-------- EXERCISE INPUT

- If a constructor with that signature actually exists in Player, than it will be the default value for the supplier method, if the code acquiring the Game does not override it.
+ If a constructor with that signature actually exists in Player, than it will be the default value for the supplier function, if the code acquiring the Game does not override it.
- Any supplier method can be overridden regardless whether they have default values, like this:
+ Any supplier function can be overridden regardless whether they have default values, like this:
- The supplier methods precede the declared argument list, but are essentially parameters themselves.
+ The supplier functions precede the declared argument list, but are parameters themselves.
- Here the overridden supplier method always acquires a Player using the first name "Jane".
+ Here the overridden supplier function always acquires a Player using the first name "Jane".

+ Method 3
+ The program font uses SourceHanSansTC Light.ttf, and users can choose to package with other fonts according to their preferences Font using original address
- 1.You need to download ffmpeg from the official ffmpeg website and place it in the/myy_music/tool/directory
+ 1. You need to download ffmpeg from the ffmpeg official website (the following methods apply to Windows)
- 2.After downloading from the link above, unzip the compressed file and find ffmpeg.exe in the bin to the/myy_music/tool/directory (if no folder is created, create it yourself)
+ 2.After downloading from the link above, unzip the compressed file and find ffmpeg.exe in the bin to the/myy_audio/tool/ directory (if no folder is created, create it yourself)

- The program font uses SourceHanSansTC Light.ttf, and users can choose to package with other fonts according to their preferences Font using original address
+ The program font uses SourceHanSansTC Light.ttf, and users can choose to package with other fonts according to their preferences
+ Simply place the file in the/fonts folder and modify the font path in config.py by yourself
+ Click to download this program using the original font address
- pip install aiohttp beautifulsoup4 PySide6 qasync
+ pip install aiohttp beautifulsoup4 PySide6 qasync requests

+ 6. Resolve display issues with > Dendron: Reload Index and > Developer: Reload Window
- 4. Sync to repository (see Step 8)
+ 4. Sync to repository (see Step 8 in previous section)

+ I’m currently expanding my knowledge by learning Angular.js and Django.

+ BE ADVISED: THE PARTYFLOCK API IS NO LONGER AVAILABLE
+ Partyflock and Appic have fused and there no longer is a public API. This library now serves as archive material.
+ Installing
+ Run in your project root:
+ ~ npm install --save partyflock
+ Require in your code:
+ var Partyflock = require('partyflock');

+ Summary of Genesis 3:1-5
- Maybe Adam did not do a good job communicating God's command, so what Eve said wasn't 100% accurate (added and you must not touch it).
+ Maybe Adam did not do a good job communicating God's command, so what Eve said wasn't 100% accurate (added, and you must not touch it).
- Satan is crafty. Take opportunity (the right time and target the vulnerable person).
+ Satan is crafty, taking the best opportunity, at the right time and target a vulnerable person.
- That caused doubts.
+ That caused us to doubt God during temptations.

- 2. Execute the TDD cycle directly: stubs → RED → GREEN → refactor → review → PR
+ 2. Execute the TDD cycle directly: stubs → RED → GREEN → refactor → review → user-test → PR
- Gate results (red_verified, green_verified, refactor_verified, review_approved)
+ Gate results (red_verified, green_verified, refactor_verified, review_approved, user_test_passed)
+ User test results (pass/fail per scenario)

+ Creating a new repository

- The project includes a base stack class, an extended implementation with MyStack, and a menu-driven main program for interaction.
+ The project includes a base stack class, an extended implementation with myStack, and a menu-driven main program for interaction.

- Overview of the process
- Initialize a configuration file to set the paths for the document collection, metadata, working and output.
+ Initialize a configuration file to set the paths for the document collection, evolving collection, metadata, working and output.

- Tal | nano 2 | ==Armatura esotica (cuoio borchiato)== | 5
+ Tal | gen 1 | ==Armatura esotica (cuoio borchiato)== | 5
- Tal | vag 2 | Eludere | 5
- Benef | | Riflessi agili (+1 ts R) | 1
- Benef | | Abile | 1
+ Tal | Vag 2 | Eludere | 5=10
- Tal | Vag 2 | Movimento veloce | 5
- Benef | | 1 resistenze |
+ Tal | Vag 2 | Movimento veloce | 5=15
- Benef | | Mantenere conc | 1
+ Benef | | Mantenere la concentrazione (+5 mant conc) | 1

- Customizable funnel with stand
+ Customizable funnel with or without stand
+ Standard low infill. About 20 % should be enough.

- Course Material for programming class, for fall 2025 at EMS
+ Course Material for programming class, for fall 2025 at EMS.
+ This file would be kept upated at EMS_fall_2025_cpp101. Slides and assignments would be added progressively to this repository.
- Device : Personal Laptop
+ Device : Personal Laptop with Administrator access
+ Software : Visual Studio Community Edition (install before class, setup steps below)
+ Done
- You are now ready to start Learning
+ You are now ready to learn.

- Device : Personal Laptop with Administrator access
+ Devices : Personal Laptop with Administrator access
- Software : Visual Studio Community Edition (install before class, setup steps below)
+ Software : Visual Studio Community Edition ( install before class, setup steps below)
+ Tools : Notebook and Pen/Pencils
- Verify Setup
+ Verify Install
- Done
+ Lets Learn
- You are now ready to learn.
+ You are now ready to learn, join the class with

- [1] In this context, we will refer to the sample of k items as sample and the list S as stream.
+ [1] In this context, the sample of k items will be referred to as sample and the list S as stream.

----------------

TASK DESCRIPTION | The only output should be the lines from the one containing "- Device : Personal Laptop with" through the final line of the material above, copied exactly.

RESULT |
- Device : Personal Laptop with Administrator access
+ Devices : Personal Laptop with Administrator access
- Software : Visual Studio Community Edition (install before class, setup steps below)
+ Software : Visual Studio Community Edition ( install before class, setup steps below)
+ Tools : Notebook and Pen/Pencils
- Verify Setup
+ Verify Install
- Done
+ Lets Learn
- You are now ready to learn.
+ You are now ready to learn, join the class with

- [1] In this context, we will refer to the sample of k items as sample and the list S as stream.
+ [1] In this context, the sample of k items will be referred to as sample and the list S as stream.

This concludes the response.